*** Block opens ***

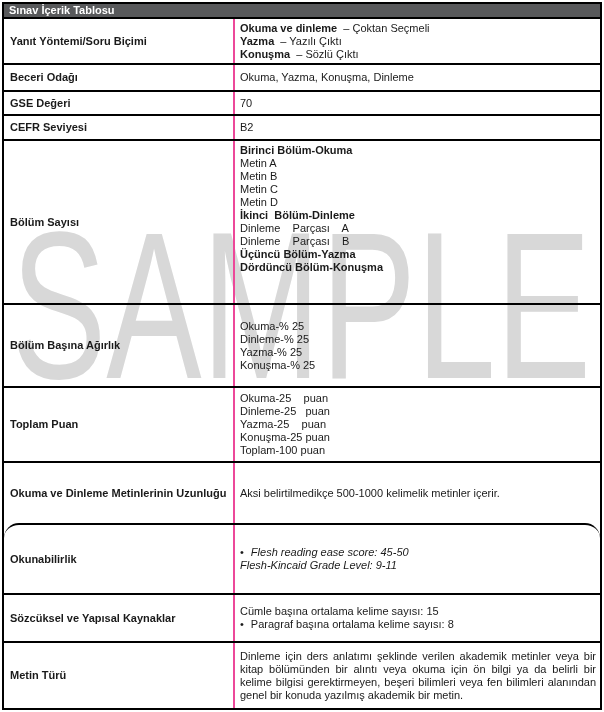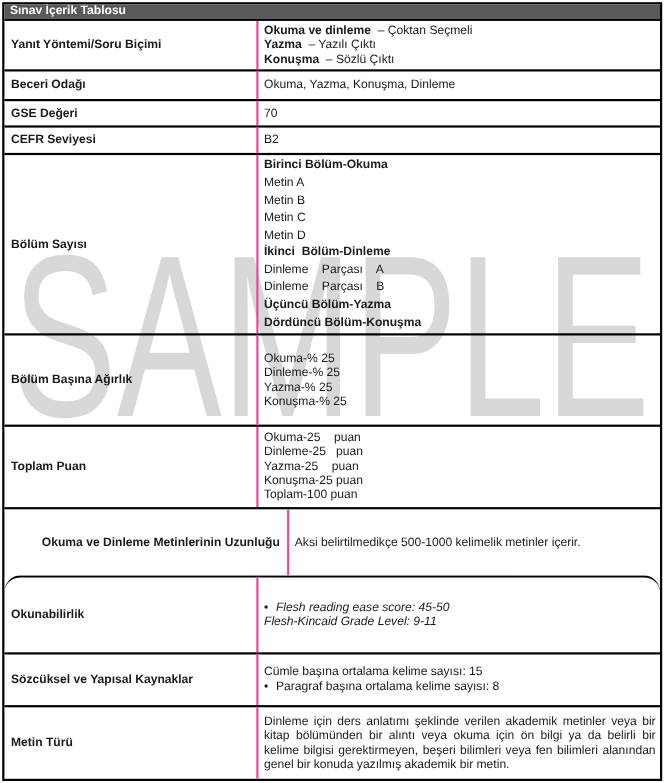--- a/index.html
+++ b/index.html
@@ -58,7 +58,7 @@
     display:flex;flex-direction:column;justify-content:center;
     color:#1a1a1a;
   }
-  .content-cell.top{justify-content:space-between;}
+  .content-cell.top{justify-content:flex-start;}
   .content-cell.justify-text{text-align:justify;}
   .line{white-space:pre-wrap;}
   .line .bullet{display:inline-block;margin-right:7px;}

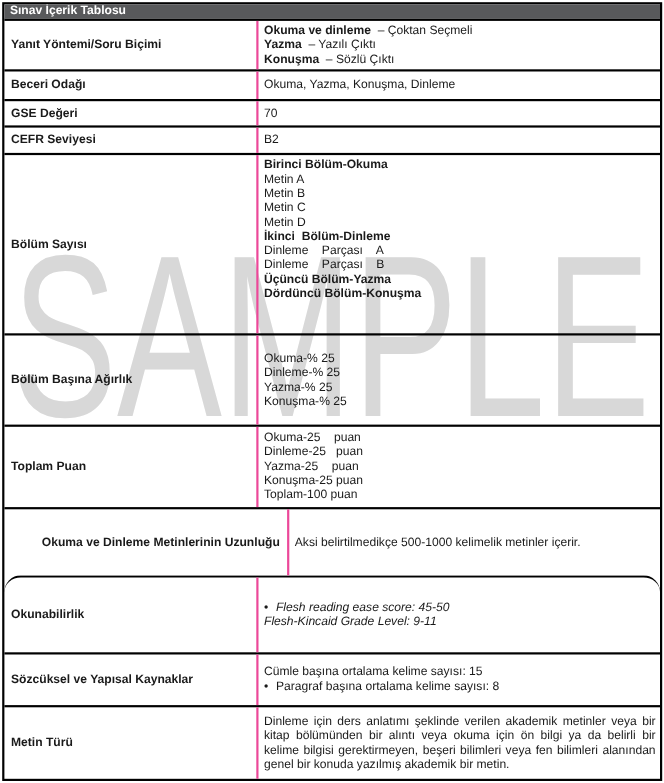--- a/index.html
+++ b/index.html
@@ -50,7 +50,7 @@
     display:flex;flex-direction:column;justify-content:center;
     color:#1a1a1a;
   }
-  .label-cell.justify{text-align:justify;margin-left:28px;}
+  .label-cell.justify{text-align:justify;}
   .content-cell{
     flex:1 1 auto;
     font-size:11px;line-height:13px;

*** Block closes ***

Work task:
Although the entries contain pictures, reproduce only the rest, exactly as written.

Response for this exercise:
--- a/index.html
+++ b/index.html
@@ -58,7 +58,7 @@
     display:flex;flex-direction:column;justify-content:center;
     color:#1a1a1a;
   }
-  .content-cell.top{justify-content:space-between;}
+  .content-cell.top{justify-content:flex-start;}
   .content-cell.justify-text{text-align:justify;}
   .line{white-space:pre-wrap;}
   .line .bullet{display:inline-block;margin-right:7px;}

--- a/index.html
+++ b/index.html
@@ -50,7 +50,7 @@
     display:flex;flex-direction:column;justify-content:center;
     color:#1a1a1a;
   }
-  .label-cell.justify{text-align:justify;margin-left:28px;}
+  .label-cell.justify{text-align:justify;}
   .content-cell{
     flex:1 1 auto;
     font-size:11px;line-height:13px;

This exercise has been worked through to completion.